Now Vanessa is supposed to be visually impaired, yet many times she is noticing small details or watching as someone runs into the middle of the street to gather horse manure. She can see the details of the small room with all the different medicines, pills, bandages for her father. So I had a hard time believing she was visually impaired to the degree that it caused a disability enough to stop her from going to school even in 1949.

Now that being said, the story itself moves along quite slowly. We meet each of her family members through her eyes. Vanessa is intelligent, and charming due to her home education.
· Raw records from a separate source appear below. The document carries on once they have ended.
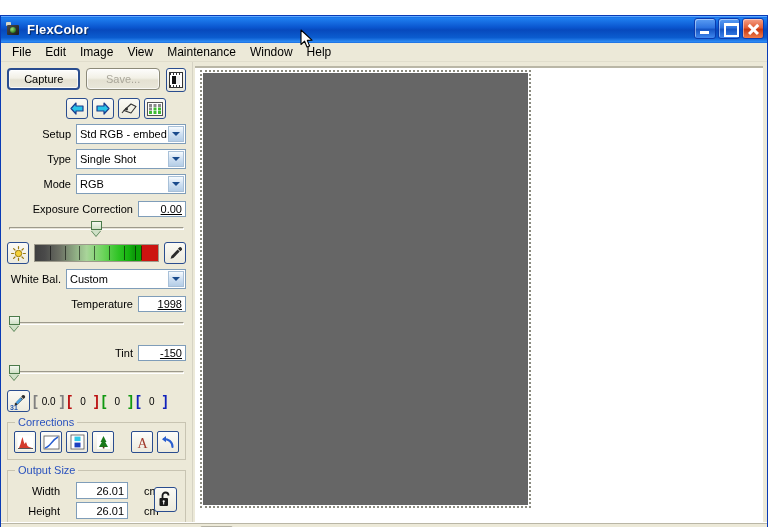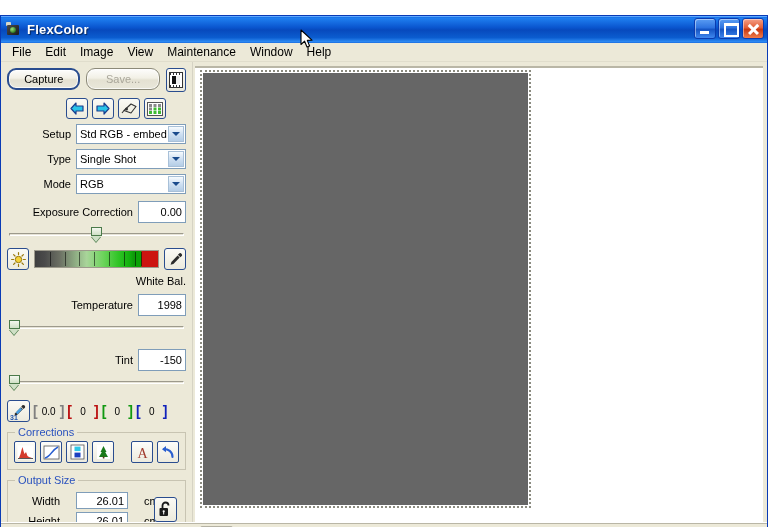"Capture" .xp-button { border-radius: 9px -> 4px }
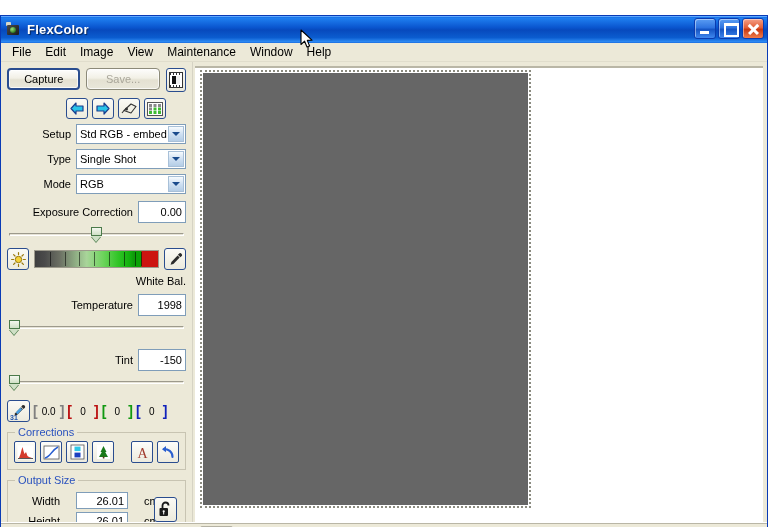"0.00" .xp-input { height: 22px -> 16px; text-decoration: none -> underline }
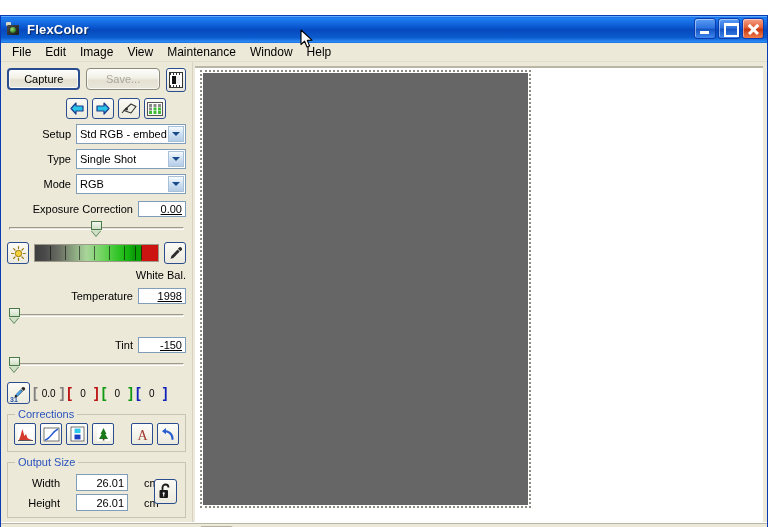"Custom" div.xp-select { html: none -> <div> <span>Custom</span> <span></span> </div> }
She is polite to adults which is a skill many children today sadly lack.

Other than that the book was enjoyable if you overlooked the various issues I raised. And I give it a solid 3 stars. If this was written as a memoir of Vanessa as an adult then I think I would have found it more enjoyable, but that through the eyes of a child aspect really spoiled the story for me because she was far too adult for even a precocious 10-year-old.